» Problem requirements: Go over the lines below, and when one contains the word "none", copy it.

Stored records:

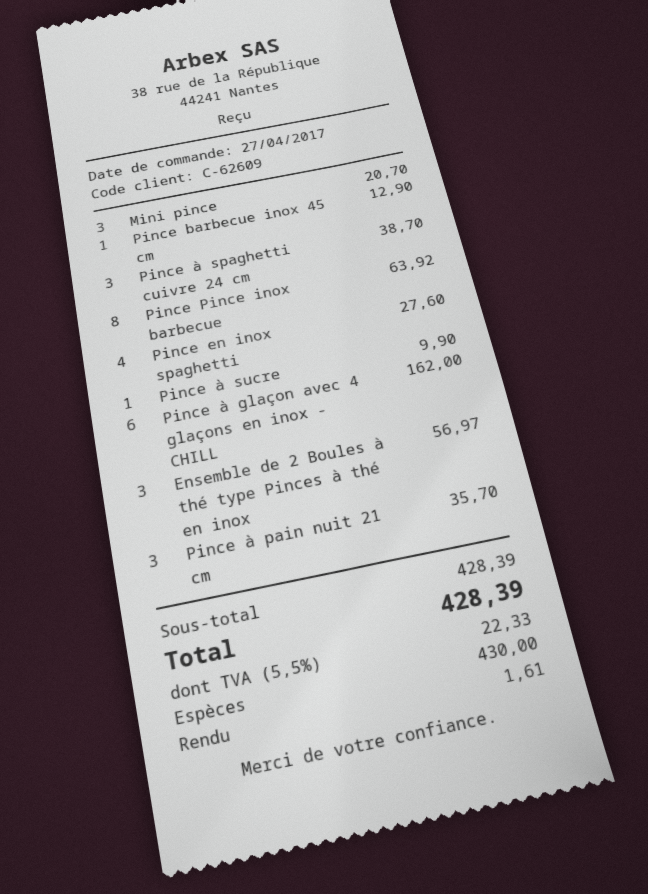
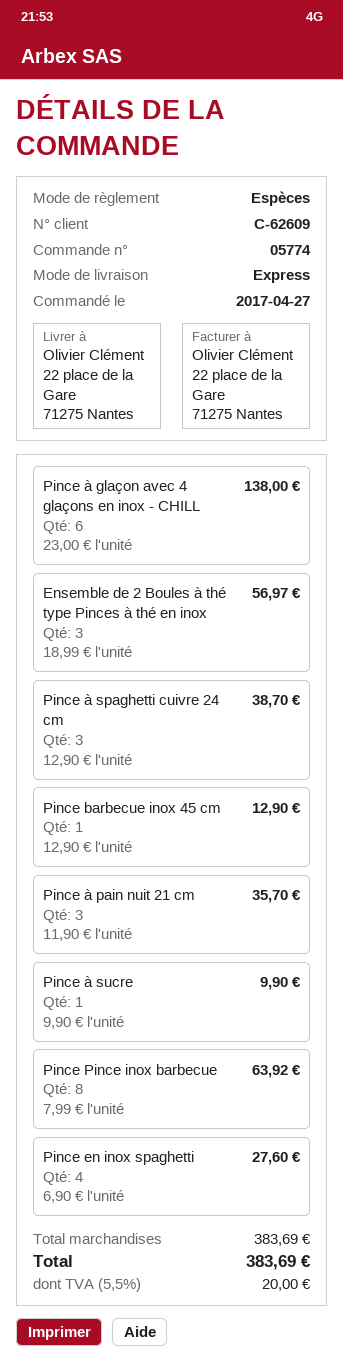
Mini pince: 3 for 20.70 -> none
Pince à glaçon avec 4 glaçons en inox - CHILL: 6 for 162.00 -> 6 for 138.00
subtotal: 428.39 -> 383.69
tax: 5.5% = 22.33 -> 5.5% = 20.00
total: 428.39 -> 383.69

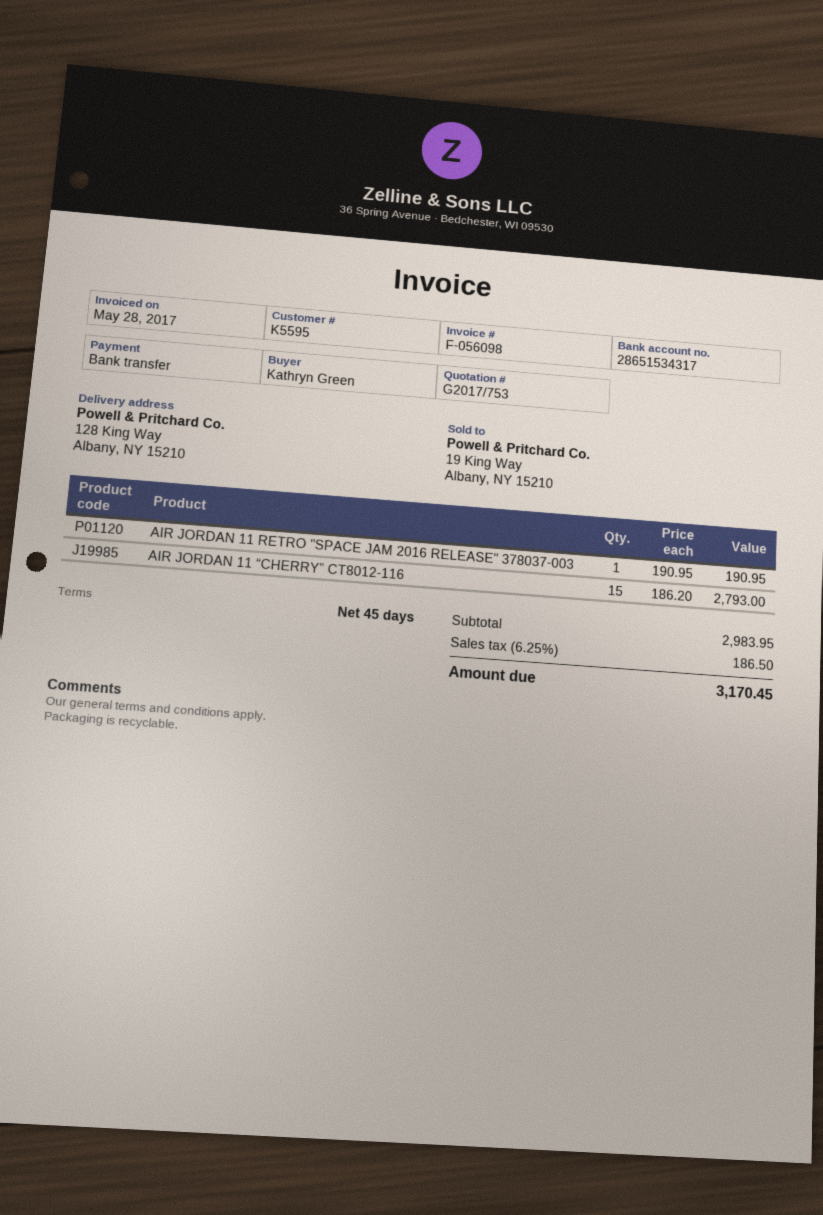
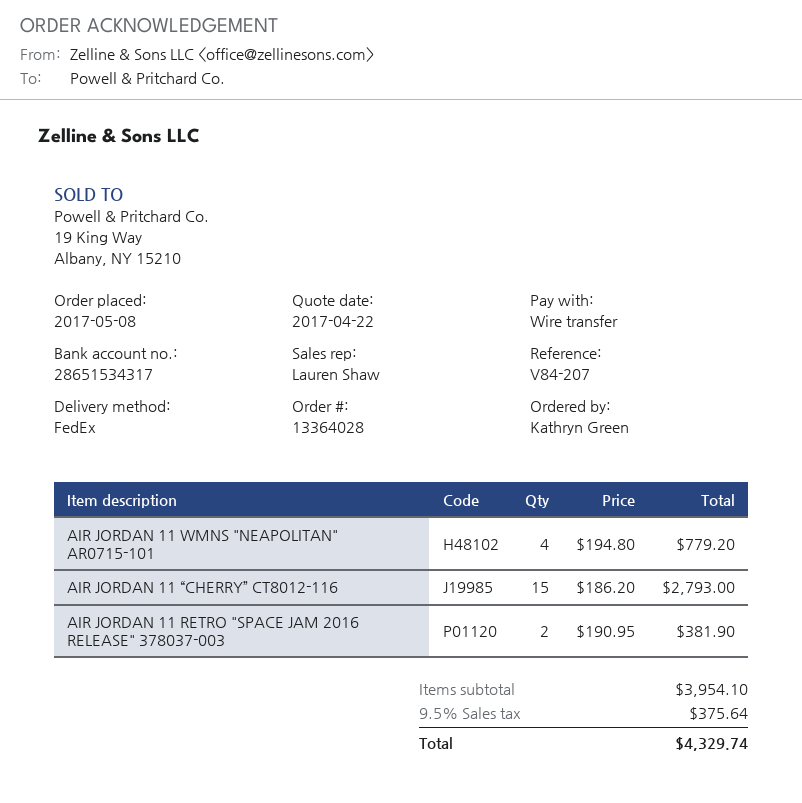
AIR JORDAN 11 RETRO "SPACE JAM 2016 RELEASE" 378037-003: 1 x 190.95 = 190.95 -> 2 x 190.95 = 381.90
AIR JORDAN 11 WMNS "NEAPOLITAN" AR0715-101: none -> 4 x 194.80 = 779.20
subtotal: 2983.95 -> 3954.10
tax: 6.25% = 186.50 -> 9.5% = 375.64
total: 3170.45 -> 4329.74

» Exercise solution:
Mini pince: 3 for 20.70 -> none
AIR JORDAN 11 WMNS "NEAPOLITAN" AR0715-101: none -> 4 x 194.80 = 779.20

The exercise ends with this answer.